Except it's just as easy to load the file into memory and write it back out when it's that small.

By "ease of implementation" I meant:

open my $ifh, '<', $file or die $!; chomp( my @a = <$ifh> ); close $ifh; # vs. use Tie::File; tie my @a, 'Tie::File', $file; # and open my $ofh, '>', $file or die $!; print $ofh $_,"\n" for @a; close $ofh; # vs. untie @a;

I think several arguments, some subjective, could be made in either direction which one "easier". Whether it's worth the cost (speed and memory penalty) depends on the application, and of course the user must be aware of the penalty in the first place, so it's definitely good to caution. I just personally wouldn't reject the module outright.

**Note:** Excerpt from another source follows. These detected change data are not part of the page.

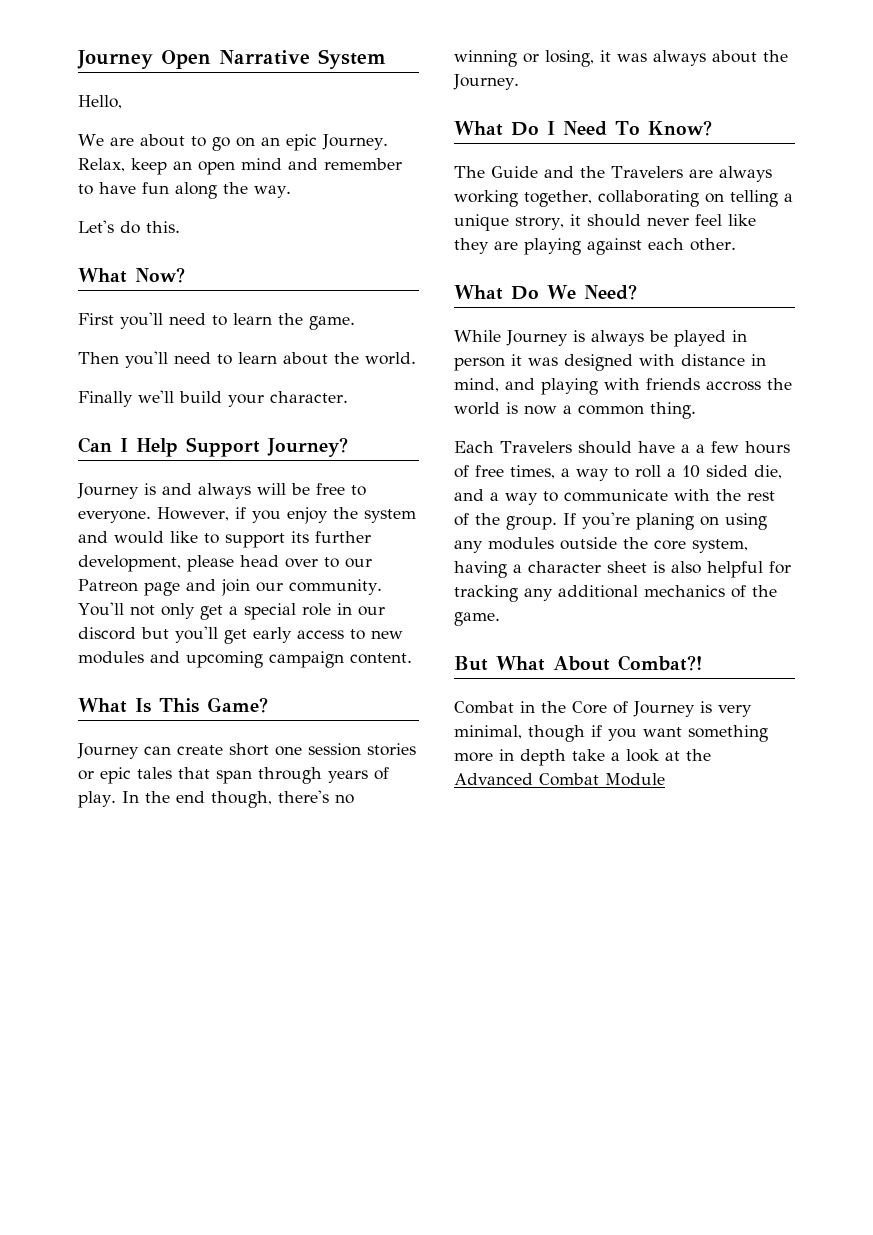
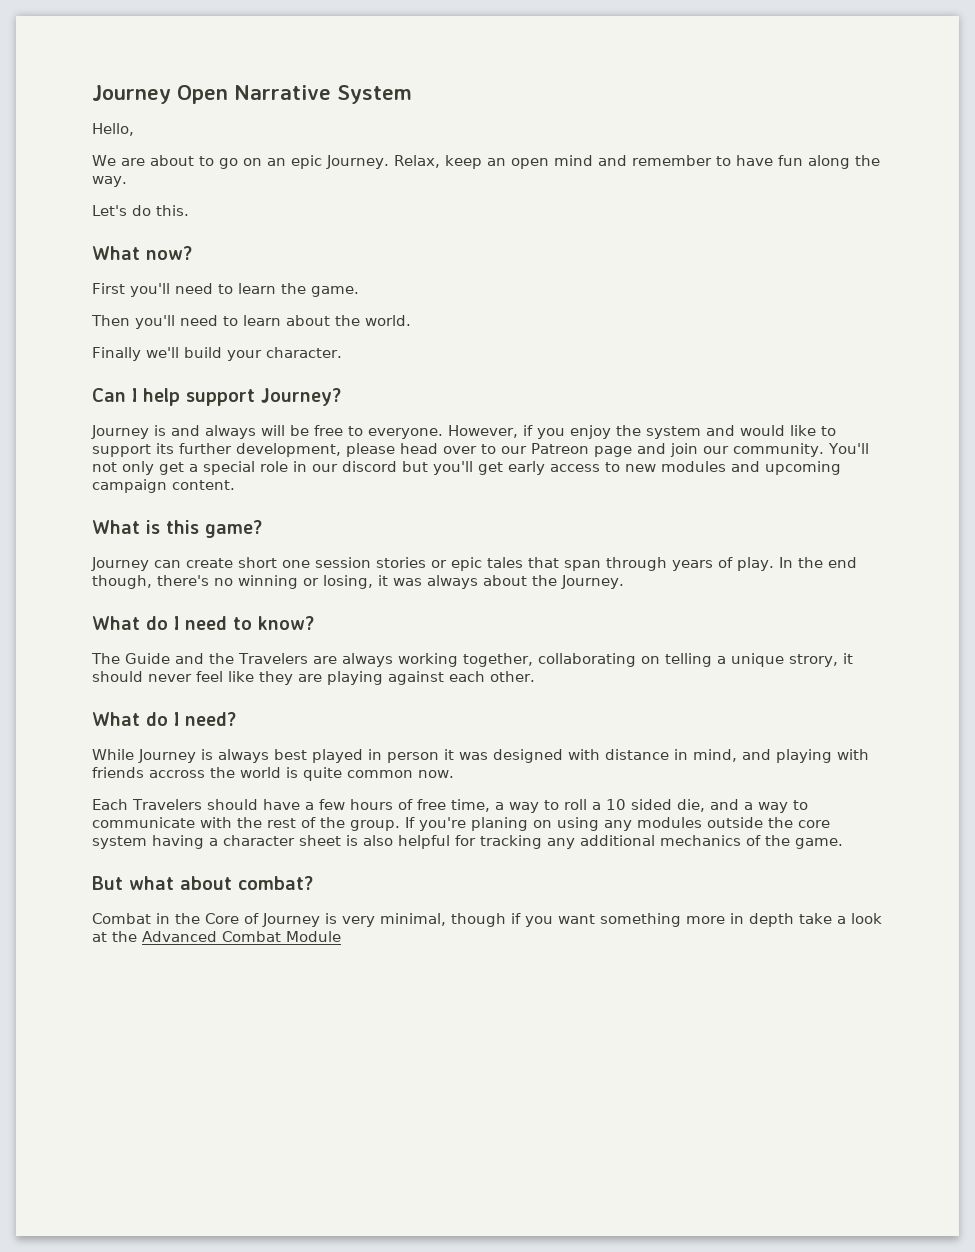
- What Now?
+ What now?
- Can I Help Support Journey?
+ Can I help support Journey?
- What Is This Game?
+ What is this game?
- What Do I Need To Know?
+ What do I need to know?
- What Do We Need?
+ What do I need?
- While Journey is always be played in person it was designed with distance in mind, and playing with friends accross the world is now a common thing.
+ While Journey is always best played in person it was designed with distance in mind, and playing with friends accross the world is quite common now.
- Each Travelers should have a a few hours of free times, a way to roll a 10 sided die, and a way to communicate with the rest of the group.
+ Each Travelers should have a few hours of free time, a way to roll a 10 sided die, and a way to communicate with the rest of the group.
- If you're planing on using any modules outside the core system, having a character sheet is also helpful for tracking any additional mechanics of the game.
+ If you're planing on using any modules outside the core system having a character sheet is also helpful for tracking any additional mechanics of the game.
- But What About Combat?!
+ But what about combat?

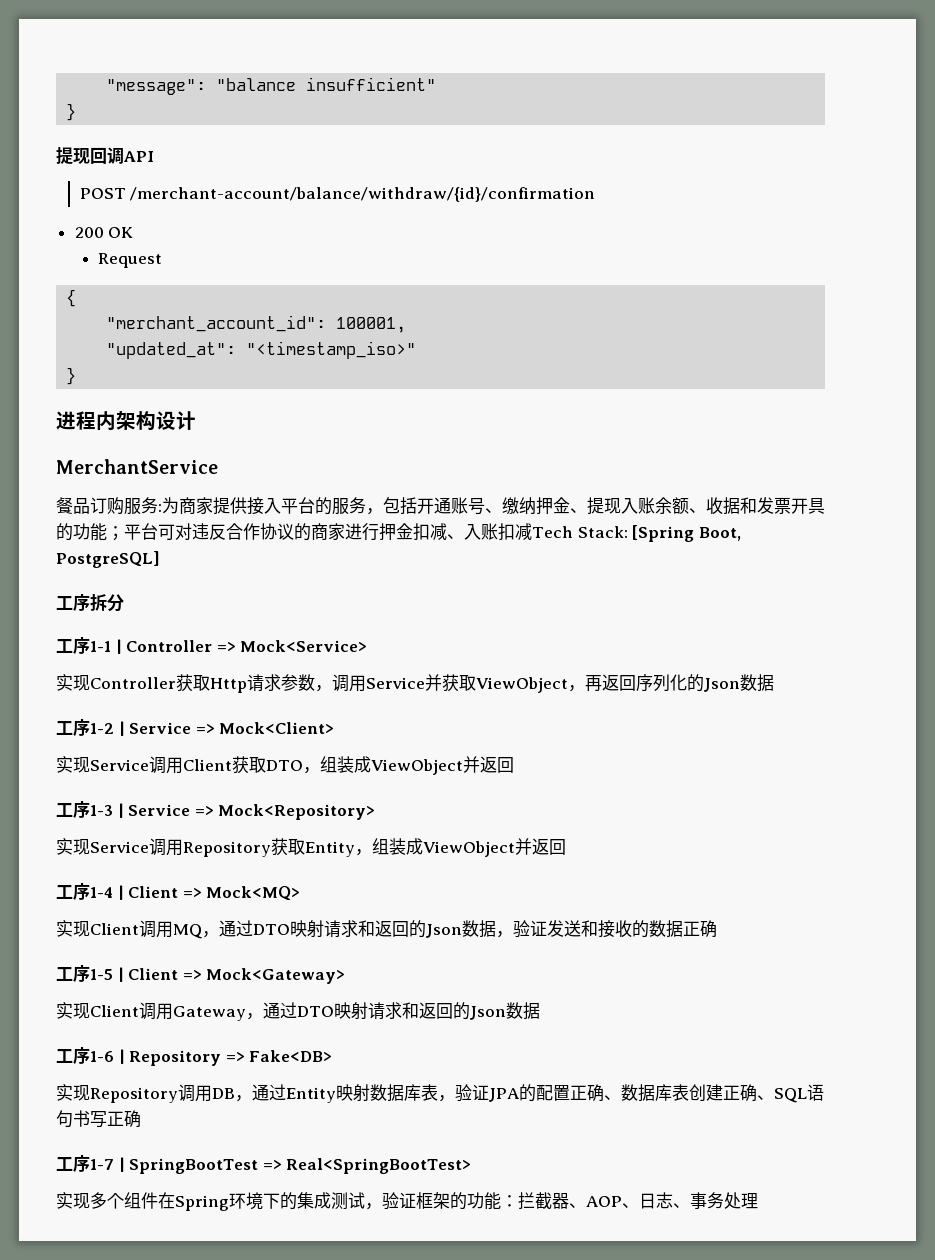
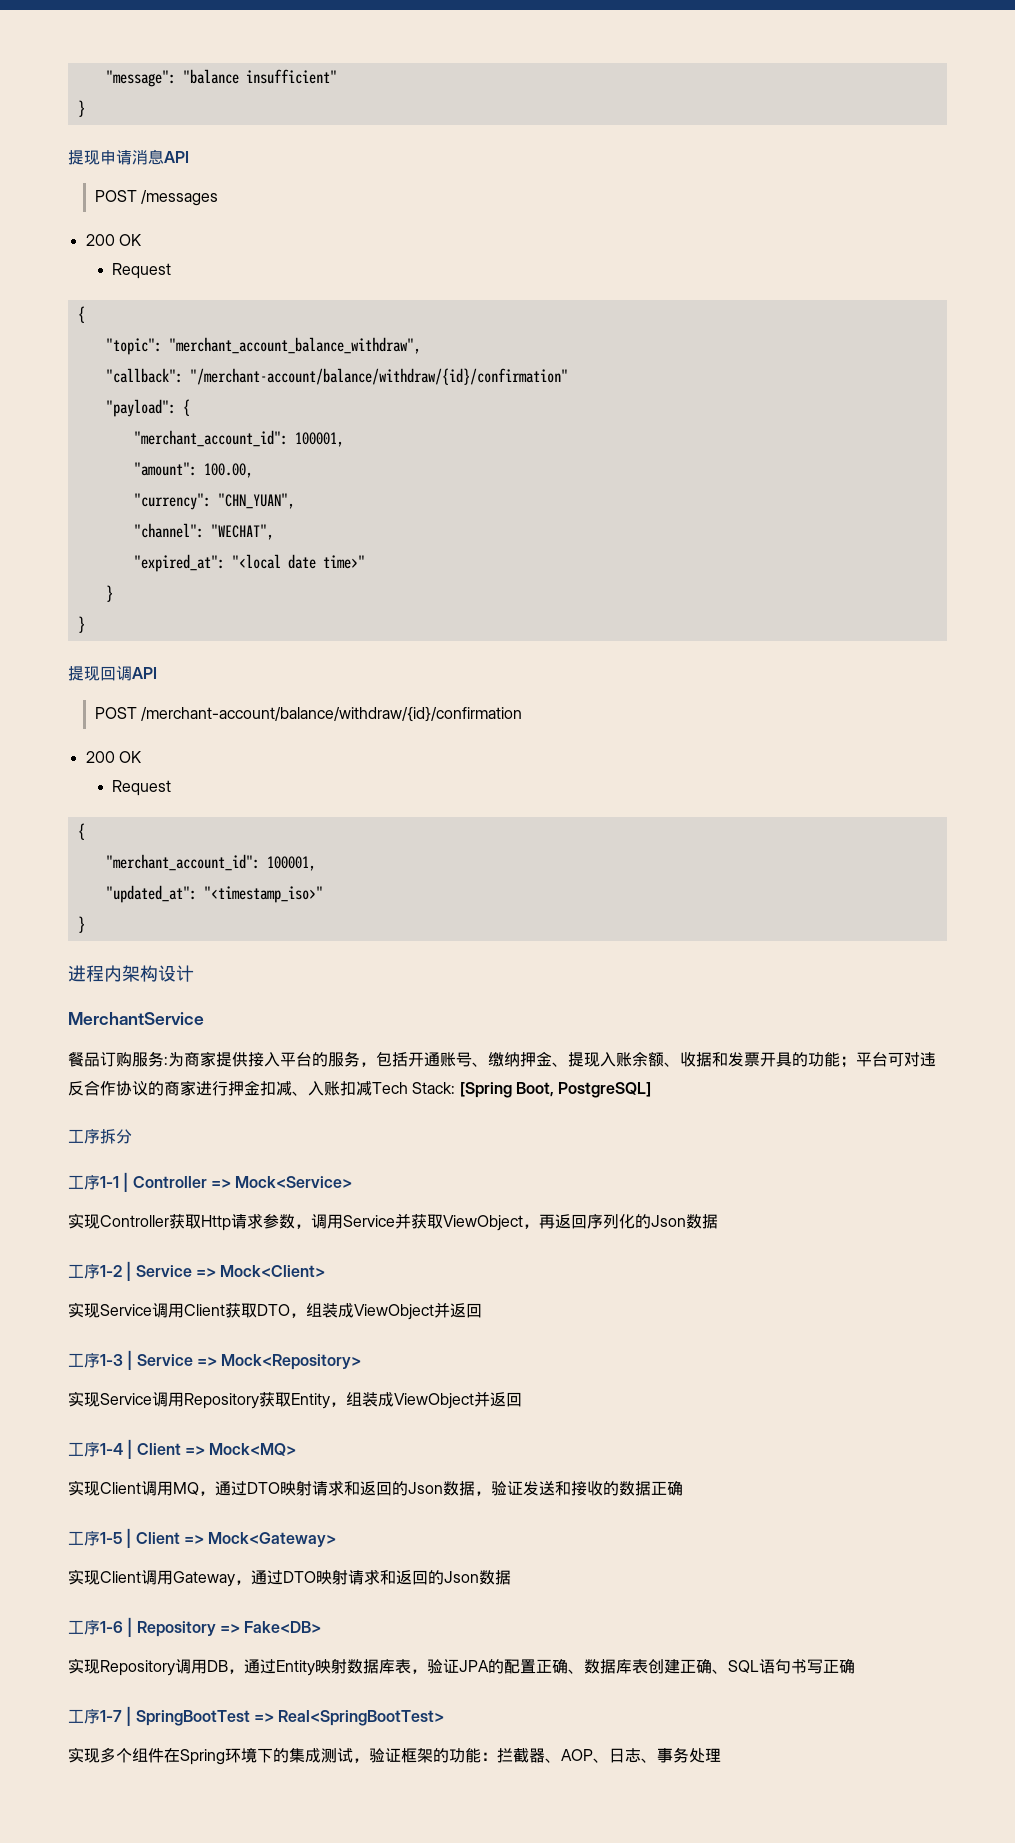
+ 提现申请消息API
+ POST /messages
+ 200 OK
+ Request
+ {
+ "topic": "merchant_account_balance_withdraw",
+ "callback": "/merchant-account/balance/withdraw/{id}/confirmation"
+ "payload": {
+ "merchant_account_id": 100001,
+ "amount": 100.00,
+ "currency": "CHN_YUAN",
+ "channel": "WECHAT",
+ "expired_at": "<local date time>"
+ }
+ }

Granted, if it's about reducing the length of the code, it's also possible to do something like this, although it still has a speed penalty, just not quite as bad as Tie::File:

use Path::Class qw/file/; my @a = file($file)->slurp(chomp=>1); ... file($file)->spew_lines(\@a);

A while(<>) should still be faster than any of the above. (I ran some quick back-of-the-envelope benchmarks with /usr/share/dict/words.)

Karl asked about "serious" use cases. Under the conditions I named, I'd say it's just a matter of TIMTOWTDI, but if you were to say that's not a "serious" use case, then you wouldn't be wrong. I think I'll be cautioning against Tie::File more in the future.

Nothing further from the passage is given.